Summary
Perhaps there are an answer, and it is
$$p(y,x,L) := [[(f(y) \& f(x)) >> (64-L)] = 0]$$
but is difficult to proof that it is the "faster way". The only algorithm that actually looks "the faster", with performance gain when compared to "common" ones, is one that uses the cache strategy (pre-processing y values). So, enhancing the above formula with the replacing of $f(y)$ by a constant $c$.
Discussion and details
This is not a generic solution, is valid only for use in situations where only one parameter need "real time" speed.
The problem explaned in the question seems not offers a trivial solution, so using a brute force solution: to cache a pre-processed number... Is an economic cache, and valid as solution of my problem in a database.
Cache-phase: some examples, supposing 8 bits.
- original=$00010100$ and cached=$10100000$.
- original=$01010100$ and cached=$10101000$.
- original=$11010101$ and cached=$11010101$.
Real-time checking: comparing the cached number c with x.
Suppose comparision by $L=3$, with $x=01011000$. Need to transform x into $10110000$ them preserve only first 3 (L) non-zero bits, resulting $y=10100000$. Examples:
- for $c:=10100000$, compare $c\&y$ (is $10100000$) with y, that is true.
- for $c:=10101000$, compare $c\&y$ (is $10100000$) with y, that is true.
- for $c:=11010101$, compare $c\&y$ (is $11000000$) with y, that is false.
Conclusion
Cache-phase is a "while non-zero" function that does only x << 1 to obtain the cached 64 bits representation. Let label it $f(x)$, a function sometimes named "BitScanForward".
The function $p(c,x,L)$ that checks prefixes of size L, need also a function $d(L)$ that do "padding left ones" ($d(2)=11000000$, $d(3)=11100000$, etc.). Is an integer comparison with a bitwise AND after after f transformation: $$p(c,x,L) := [x = [c \& f(x) \& d(L)]]$$
or, using the faster Ben Voigt's solution:
$$p(c,x,L) := [[(c \& f(x)) >> (64-L)] = 0]$$
There are many performance gains:
the replace of the &d(L) part by >>(64-L), it removes the function-call and ensure a good implementation for this part of the function;
the replace of the x= part, a "comparison with variable" operation, by a comparison with a constant. To use a constant instead a variable is the main performance gain.

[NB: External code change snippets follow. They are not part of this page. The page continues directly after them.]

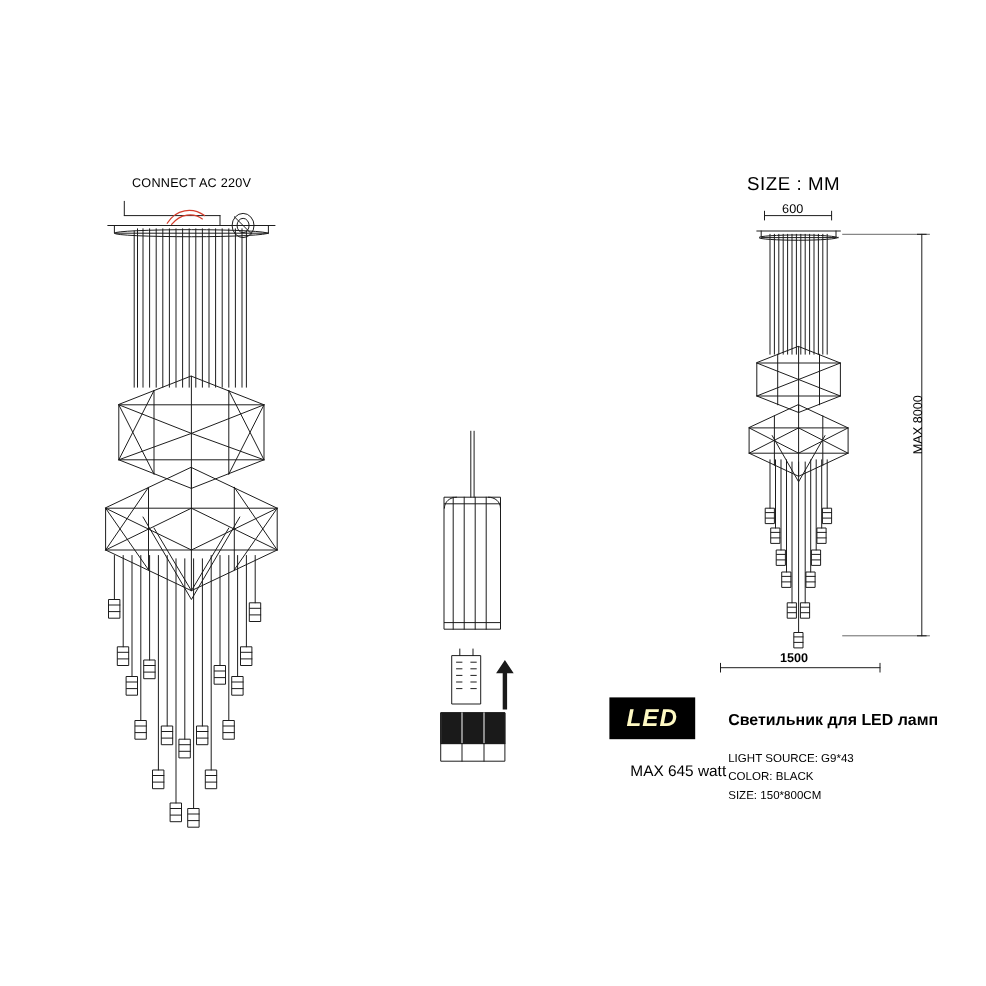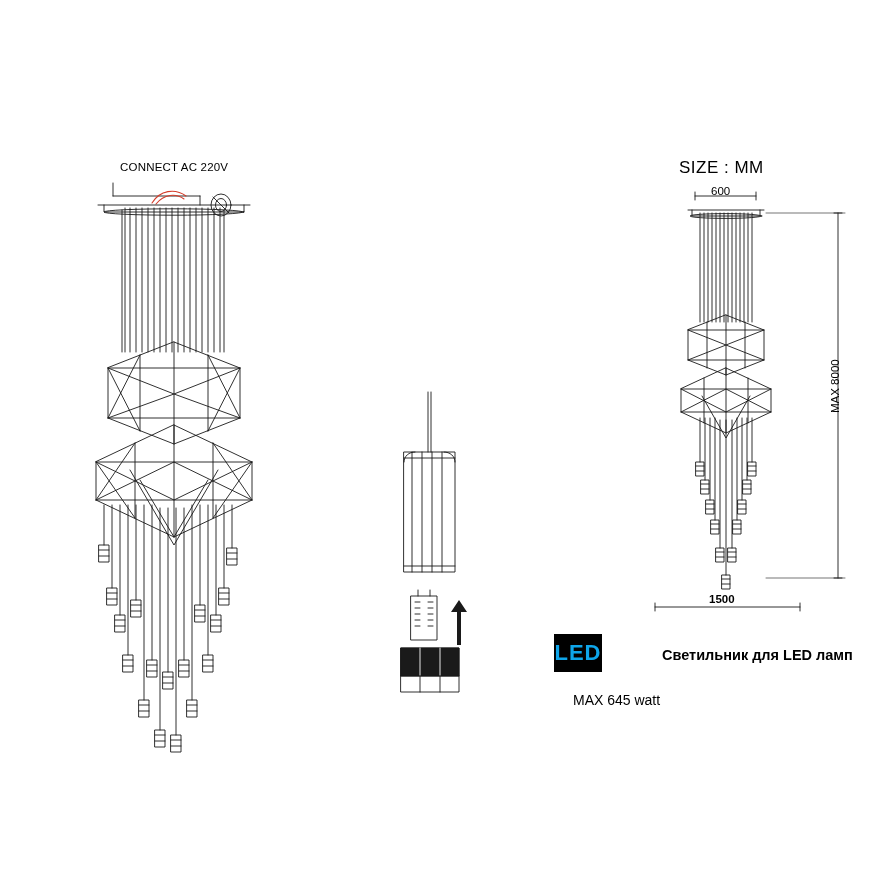--- a/index.html
+++ b/index.html
@@ -72,16 +72,17 @@
     position: absolute;
     left: 554px;
     top: 634px;
-    width: 48px;
+    width: 78px;
     height: 38px;
     background: #000000;
-    color: #0ea5e9;
+    color: #fef9c3;
     font-size: 22px;
     font-weight: bold;
     letter-spacing: 1px;
     display: flex;
     align-items: center;
     justify-content: center;
+    font-style: italic;
   }
   .lbl-product-title {
     left: 662px;

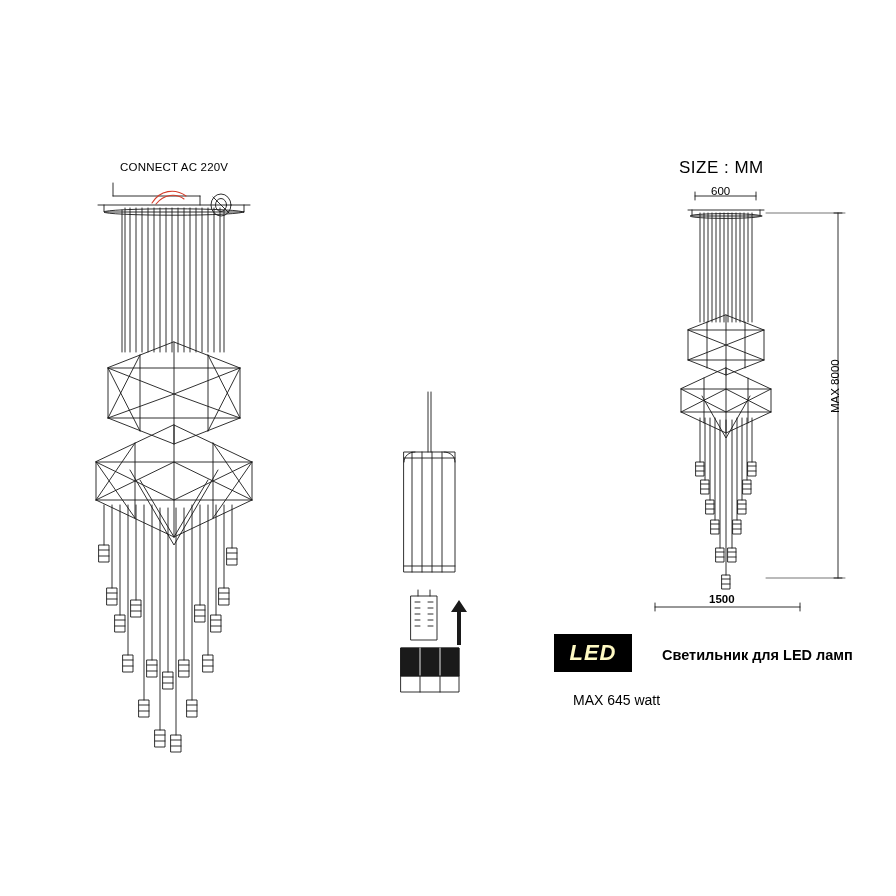--- a/index.html
+++ b/index.html
@@ -502,6 +502,11 @@
 
   <div class="lbl lbl-product-title">Светильник для LED ламп</div>
 
+  <div class="spec-block">
+    <div class="spec-line">LIGHT SOURCE: G9*43</div>
+    <div class="spec-line">COLOR: BLACK</div>
+    <div class="spec-line">SIZE: 150*800CM</div>
+  </div>
 
 </div>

As this constant is zero, modern compilers will use something as test eax,eax instead of cmp eax,0, that is some marginally better performing instruction.
PS: the function f(x) can be implemented as "left align" using a function g(x,L) that tells you how far to shift, so $f(x)=x<<g(x,L)$. As Ben Voigt explained, is the faster way to do it, and the g usual name in the C-lang's libraries, is BitScanReverse64().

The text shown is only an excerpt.